But I know none of those things will help. They won't make me feel better.

So let me have it. What passage of Scripture has God shown you to help battle the blues? The more convicting, the better.

Comments

Marissa Kaye said…
hmm... guess that makes two of us, friend.

i had a good verse, yesterday... it seems to have slipped my mind for today.
Laura said…
i totally understand your feelings...a verse that has challenged me is in 1 peter 4:11 "If anyone serves, he should do it with the strength God provides, so that in all things God may be praised through Jesus Christ. To him be the glory and the power for ever and ever. Amen."

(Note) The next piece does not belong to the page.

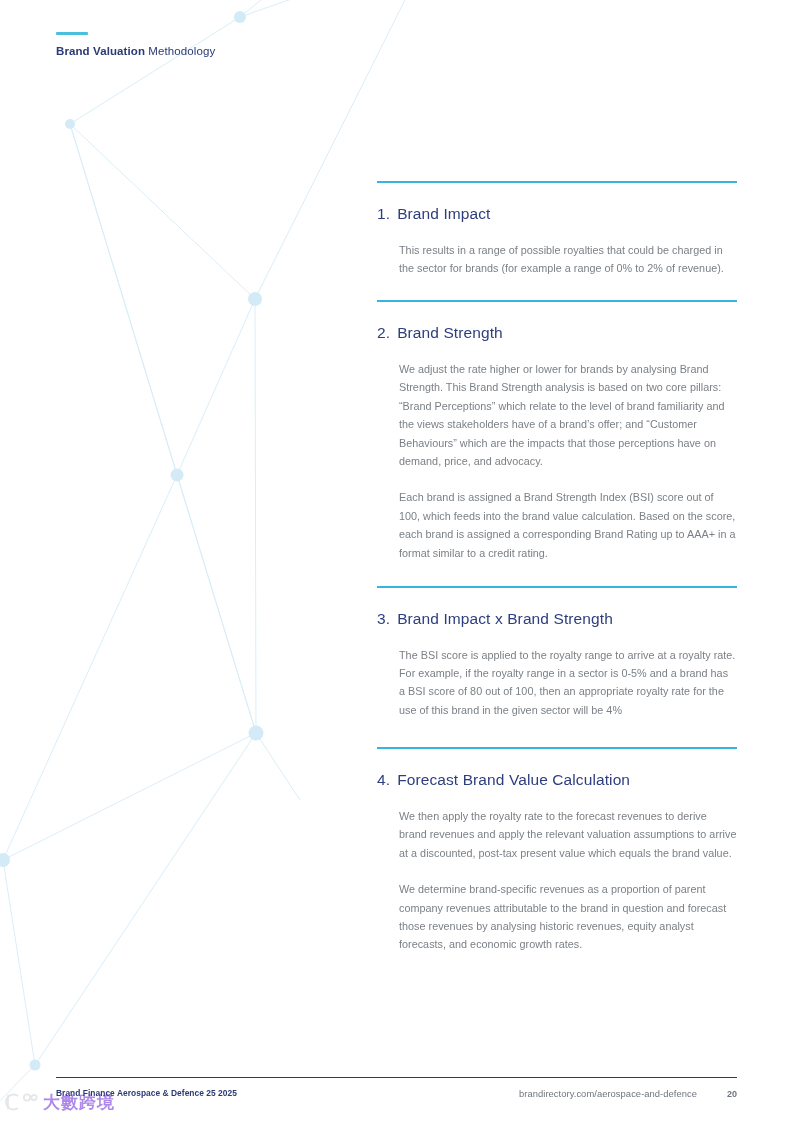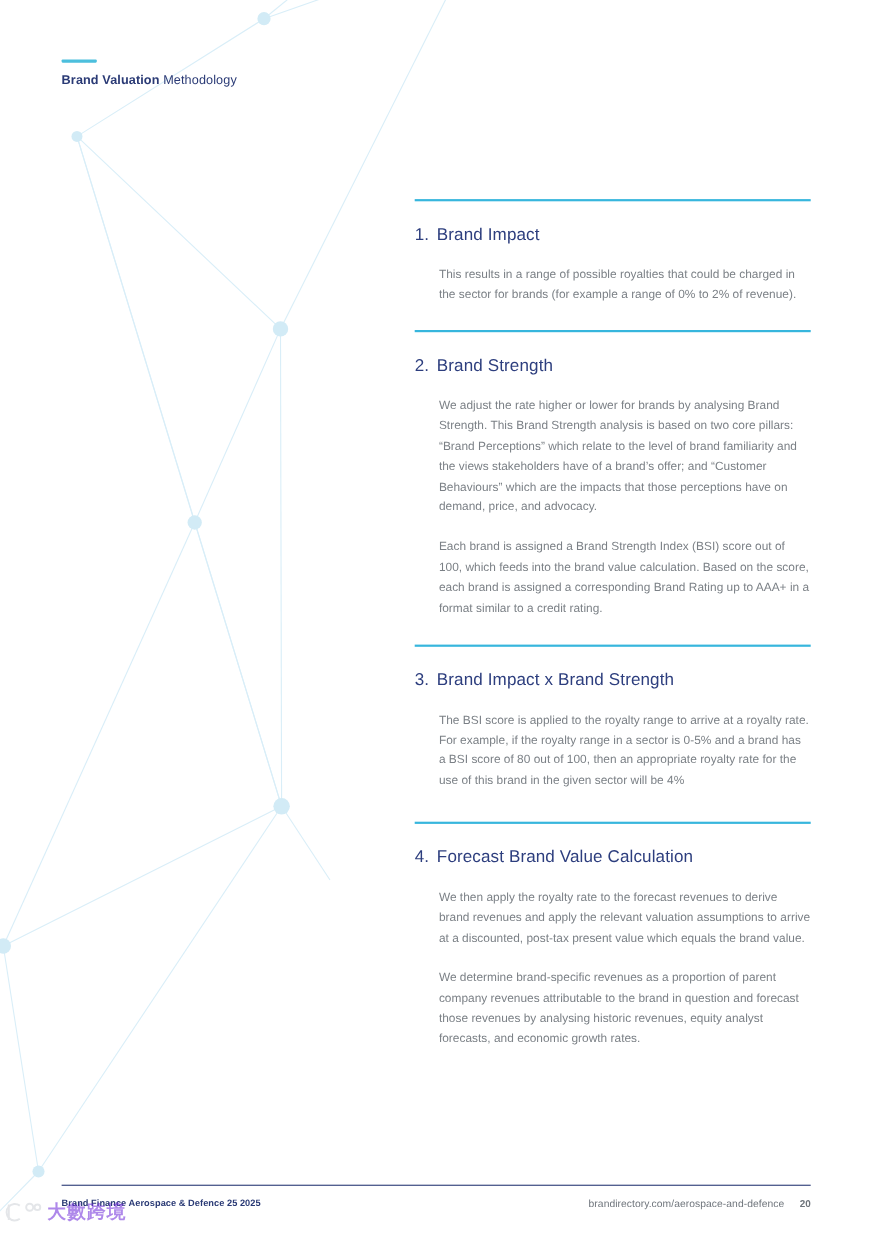"Brand Valuation Methodology" .header { top: 54px -> 32px }
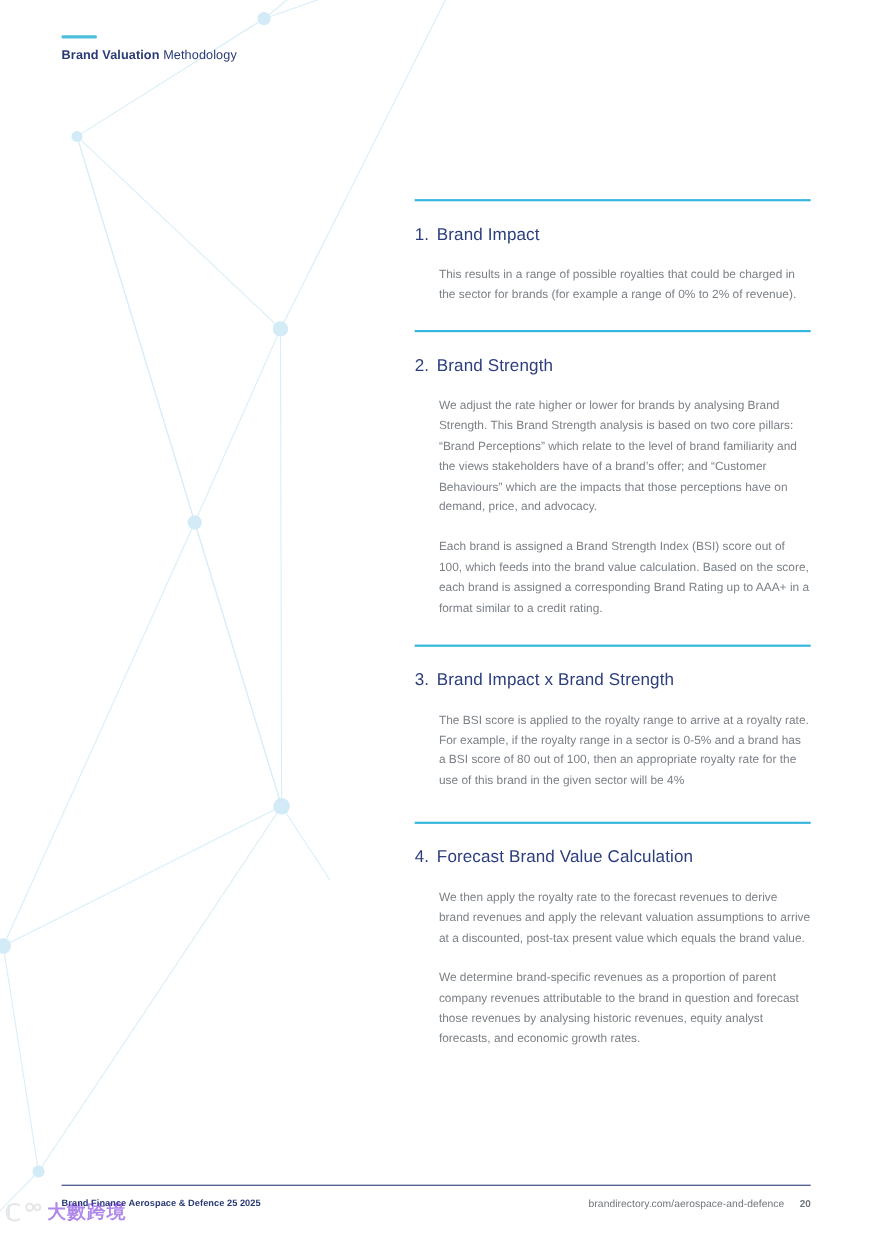"brandirectory.com/aerospace-and-defence" .footer-right { gap: 14px -> 30px }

Challenging to serve my family (including filling sippy cups) through God's strength for his glory - and also encouraging that these menial tasks can bring him glory

All of 1 peter was great this week - but this is one i'm trying to work on - i have a long way to go
Stephanie said…
this has been me lately too..
My poor husband has taken the brunt of my latest funk..and I have said to him soooo many times.." I just want to complain, do you mind just listening and trying to understand??"
haha..he has brought these verses to me many times..which sometimes, I'd like to pretend they didn't exist in scripture (that's a sinful heart for you!) but anyways, here they are:
Phil 2:14 - Do everything without complaining or arguing
I Thess 5:18- give thanks in all circumstances; for this is the will of God in Christ Jesus for you.